↓

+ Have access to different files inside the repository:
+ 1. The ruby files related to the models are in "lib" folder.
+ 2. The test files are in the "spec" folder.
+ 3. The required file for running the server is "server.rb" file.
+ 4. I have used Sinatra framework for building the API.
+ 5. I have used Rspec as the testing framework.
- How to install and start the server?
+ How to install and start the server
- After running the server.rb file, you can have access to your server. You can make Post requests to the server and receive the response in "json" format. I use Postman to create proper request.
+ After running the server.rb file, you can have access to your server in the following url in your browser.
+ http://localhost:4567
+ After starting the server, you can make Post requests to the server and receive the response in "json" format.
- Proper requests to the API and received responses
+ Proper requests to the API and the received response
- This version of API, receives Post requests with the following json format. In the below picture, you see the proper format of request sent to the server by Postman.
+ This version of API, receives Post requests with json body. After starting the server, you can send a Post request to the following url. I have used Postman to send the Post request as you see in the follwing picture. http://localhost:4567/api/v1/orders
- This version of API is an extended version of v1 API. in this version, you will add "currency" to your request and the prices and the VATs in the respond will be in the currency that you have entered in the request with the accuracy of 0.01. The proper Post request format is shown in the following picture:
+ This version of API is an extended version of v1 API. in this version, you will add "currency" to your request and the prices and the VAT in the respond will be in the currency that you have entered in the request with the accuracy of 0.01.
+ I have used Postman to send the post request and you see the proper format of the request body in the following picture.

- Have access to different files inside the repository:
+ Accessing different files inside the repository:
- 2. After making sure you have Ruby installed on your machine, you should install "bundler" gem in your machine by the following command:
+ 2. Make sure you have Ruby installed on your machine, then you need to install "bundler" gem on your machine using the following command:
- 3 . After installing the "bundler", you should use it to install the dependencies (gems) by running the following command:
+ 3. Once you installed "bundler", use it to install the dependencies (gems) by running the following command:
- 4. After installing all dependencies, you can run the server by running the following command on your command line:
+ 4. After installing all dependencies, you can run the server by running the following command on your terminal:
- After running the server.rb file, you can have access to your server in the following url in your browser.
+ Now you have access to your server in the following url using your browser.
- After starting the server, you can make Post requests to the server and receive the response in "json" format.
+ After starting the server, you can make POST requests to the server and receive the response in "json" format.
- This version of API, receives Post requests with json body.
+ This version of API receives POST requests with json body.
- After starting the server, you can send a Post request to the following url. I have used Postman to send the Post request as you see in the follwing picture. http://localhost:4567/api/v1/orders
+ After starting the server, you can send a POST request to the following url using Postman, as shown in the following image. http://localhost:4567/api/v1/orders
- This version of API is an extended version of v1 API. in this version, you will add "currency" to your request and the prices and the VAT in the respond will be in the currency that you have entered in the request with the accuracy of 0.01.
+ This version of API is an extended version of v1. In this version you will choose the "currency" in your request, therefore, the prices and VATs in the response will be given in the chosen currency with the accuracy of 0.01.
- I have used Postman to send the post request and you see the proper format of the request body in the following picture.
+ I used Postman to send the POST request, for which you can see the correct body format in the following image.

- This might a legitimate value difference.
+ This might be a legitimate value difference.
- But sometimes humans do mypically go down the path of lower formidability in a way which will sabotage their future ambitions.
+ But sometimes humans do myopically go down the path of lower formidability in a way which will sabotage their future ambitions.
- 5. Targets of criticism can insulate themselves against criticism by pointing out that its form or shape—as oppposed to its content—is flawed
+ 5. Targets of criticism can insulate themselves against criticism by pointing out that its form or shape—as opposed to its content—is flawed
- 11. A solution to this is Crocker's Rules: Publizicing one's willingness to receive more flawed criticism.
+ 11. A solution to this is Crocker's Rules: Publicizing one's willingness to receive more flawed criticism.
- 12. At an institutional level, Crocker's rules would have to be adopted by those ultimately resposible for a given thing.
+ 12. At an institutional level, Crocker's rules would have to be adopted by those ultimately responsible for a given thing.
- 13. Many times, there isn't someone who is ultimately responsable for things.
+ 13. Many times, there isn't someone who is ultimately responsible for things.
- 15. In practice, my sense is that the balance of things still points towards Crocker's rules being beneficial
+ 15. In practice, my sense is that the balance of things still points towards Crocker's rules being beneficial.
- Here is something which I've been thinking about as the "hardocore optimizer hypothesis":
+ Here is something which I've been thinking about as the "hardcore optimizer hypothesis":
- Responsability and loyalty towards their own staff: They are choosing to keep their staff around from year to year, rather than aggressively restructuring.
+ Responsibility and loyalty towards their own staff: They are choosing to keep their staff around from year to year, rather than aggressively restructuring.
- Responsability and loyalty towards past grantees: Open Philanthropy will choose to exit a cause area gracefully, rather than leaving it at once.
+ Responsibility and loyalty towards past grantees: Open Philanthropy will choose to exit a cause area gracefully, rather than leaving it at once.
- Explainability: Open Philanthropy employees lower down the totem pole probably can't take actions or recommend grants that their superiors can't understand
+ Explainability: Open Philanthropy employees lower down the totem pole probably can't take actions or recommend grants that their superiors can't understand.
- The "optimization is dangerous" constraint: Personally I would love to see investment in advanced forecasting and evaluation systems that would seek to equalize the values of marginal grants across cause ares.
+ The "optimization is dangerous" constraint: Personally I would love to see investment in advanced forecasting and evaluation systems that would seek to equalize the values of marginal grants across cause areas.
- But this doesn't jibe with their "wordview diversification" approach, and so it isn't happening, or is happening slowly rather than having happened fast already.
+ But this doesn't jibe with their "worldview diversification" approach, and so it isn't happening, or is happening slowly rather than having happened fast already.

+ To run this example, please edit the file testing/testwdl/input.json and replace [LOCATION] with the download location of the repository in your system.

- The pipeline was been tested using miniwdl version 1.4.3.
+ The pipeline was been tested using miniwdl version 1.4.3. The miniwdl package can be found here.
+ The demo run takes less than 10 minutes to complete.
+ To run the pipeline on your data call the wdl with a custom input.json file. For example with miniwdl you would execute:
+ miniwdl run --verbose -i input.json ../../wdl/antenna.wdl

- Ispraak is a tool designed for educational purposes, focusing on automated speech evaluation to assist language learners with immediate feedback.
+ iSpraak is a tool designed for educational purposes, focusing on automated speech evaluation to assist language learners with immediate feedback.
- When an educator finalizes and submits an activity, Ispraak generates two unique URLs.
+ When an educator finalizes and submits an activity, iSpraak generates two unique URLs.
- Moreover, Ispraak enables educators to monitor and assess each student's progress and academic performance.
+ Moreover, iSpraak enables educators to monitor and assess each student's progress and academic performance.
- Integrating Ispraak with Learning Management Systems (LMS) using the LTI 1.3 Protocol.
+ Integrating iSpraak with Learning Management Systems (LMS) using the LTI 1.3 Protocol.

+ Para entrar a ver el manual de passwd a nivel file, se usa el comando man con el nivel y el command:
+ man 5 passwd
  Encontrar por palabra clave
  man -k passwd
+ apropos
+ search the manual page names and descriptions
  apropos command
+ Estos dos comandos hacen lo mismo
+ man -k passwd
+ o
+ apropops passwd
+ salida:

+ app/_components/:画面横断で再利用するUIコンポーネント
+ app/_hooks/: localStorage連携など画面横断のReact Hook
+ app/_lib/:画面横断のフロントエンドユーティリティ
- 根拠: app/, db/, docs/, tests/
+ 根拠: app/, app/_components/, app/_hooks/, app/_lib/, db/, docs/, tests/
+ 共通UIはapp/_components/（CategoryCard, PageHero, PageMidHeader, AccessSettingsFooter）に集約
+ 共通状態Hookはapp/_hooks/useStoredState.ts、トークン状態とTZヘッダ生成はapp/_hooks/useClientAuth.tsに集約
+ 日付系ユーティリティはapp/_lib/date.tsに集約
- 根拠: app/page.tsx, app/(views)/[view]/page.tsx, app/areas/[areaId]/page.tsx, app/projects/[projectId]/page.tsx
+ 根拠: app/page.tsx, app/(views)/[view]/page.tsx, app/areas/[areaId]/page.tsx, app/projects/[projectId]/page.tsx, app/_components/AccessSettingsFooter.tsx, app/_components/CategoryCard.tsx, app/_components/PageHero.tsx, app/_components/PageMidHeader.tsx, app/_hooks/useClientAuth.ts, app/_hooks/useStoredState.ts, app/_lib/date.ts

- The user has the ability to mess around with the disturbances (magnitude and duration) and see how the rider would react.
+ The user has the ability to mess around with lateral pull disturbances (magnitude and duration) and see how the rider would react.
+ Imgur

↑

» Try it
Please state how many lines hold the string "towards" in the listing above, giving the figure alone.

» Written solution
6